Space may be the “final frontier,” but we’re still far away from reaping its whole harvest. Indeed, the distant discoveries of outer space continue to pay major dividends here at home. Take senior healthcare, for example.
The Washington Post recently reported on scientist Millie Hughes-Fulford, who is currently conducting remote experiments aboard the International Space Station, more than 200 miles above the Earth.
Specifically, Hughes-Fulford is studying the behavior of cells in zero gravity, observations she hopes to apply in developing new treatments for age-related illnesses in our world.
It all started when she came to the brilliant realization one day that senior citizens are lot like astronauts. How’s that, you ask?
Well when astronauts are in space, zero gravity has a curious effect on their immune systems. Their T-cells (responsible for motivating the body’s immune responses) are about half as active in space as they would be on Earth. That means the astronauts have a harder time fighting against illness and infection — but only while they’re in space.

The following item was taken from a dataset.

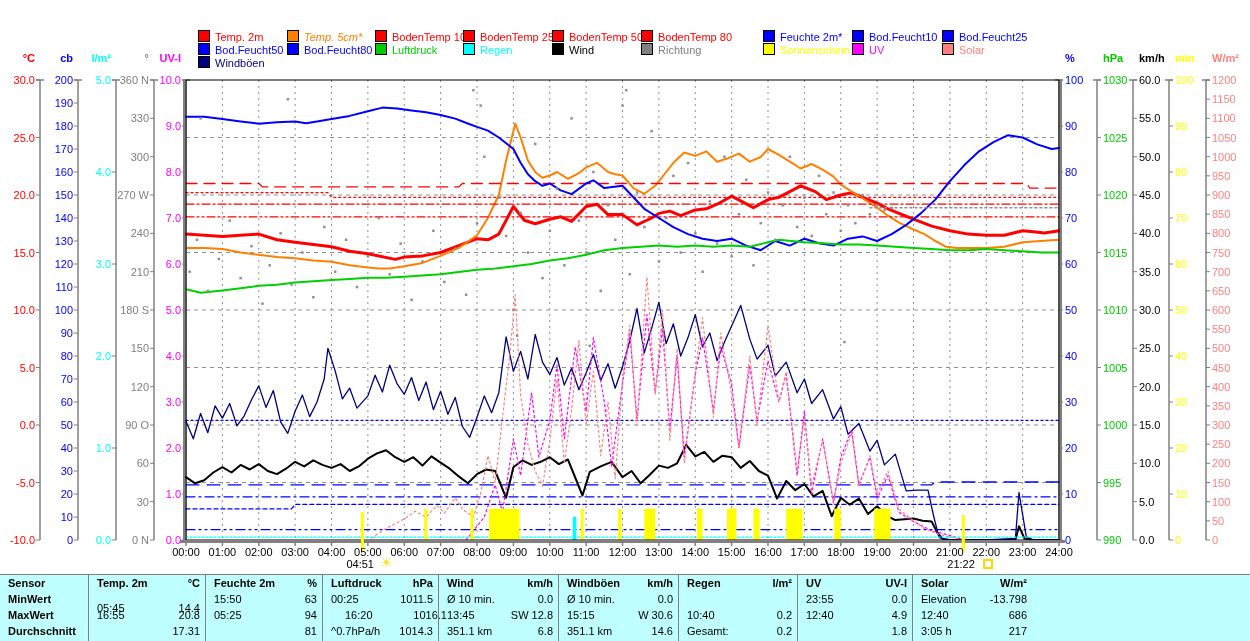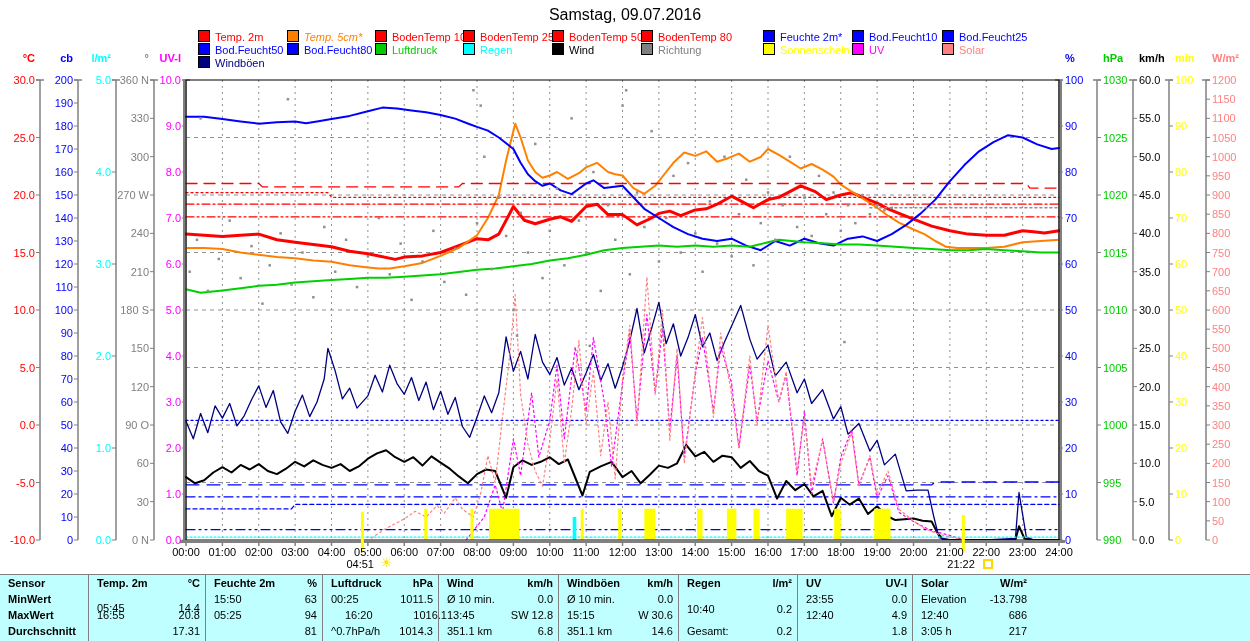"Samstag, 09.07.2016" div { html: <div>Samstag, 09.07.2016</div> -> none }
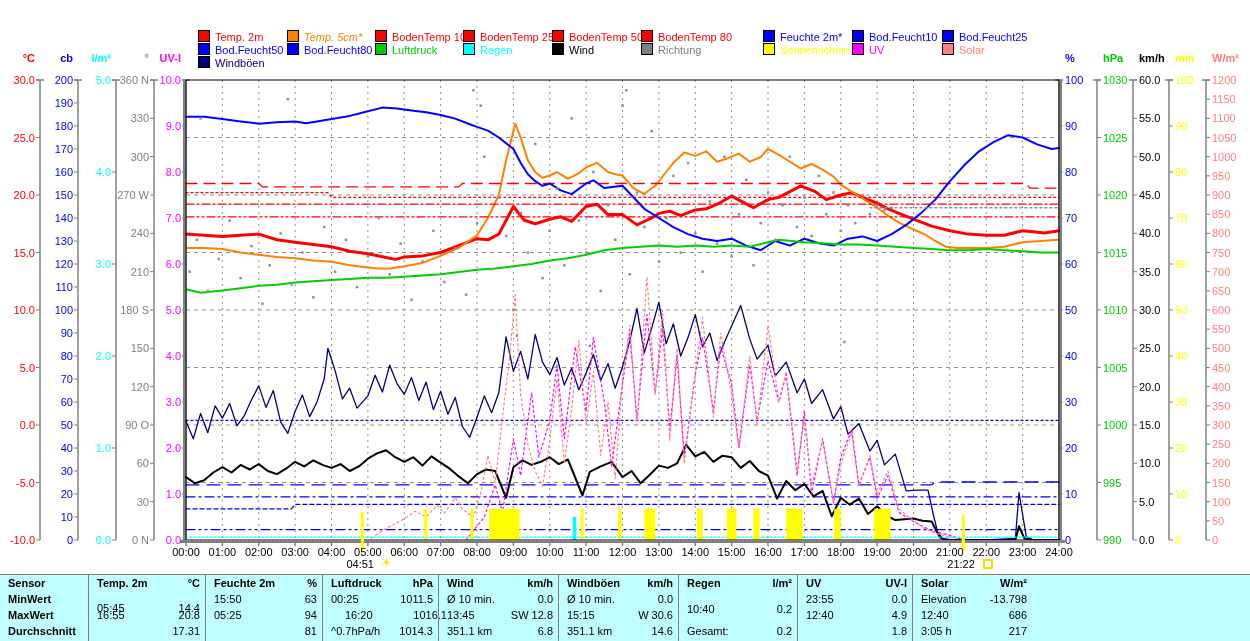"10:40" div.trow { top: 27px -> 33px }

Back here at home, meanwhile, the elderly endure a similar compromise in T-cell activity. The difference, of course, is that zero gravity clearly isn’t to blame in their case, as gravity affects the elderly on Earth just like the rest of us.
But understanding how zero gravity alters otherwise young and healthy adults’ T-cells could lead to a major breakthrough in understanding the vulnerabilities of the human immune system.
Ultimately, Hughes-Fulford hopes her space experiments will lead directly to new and improved treatment for age-related illness on Earth. Fascinating! Sometimes the best ideas are the ones that are simply out of this world!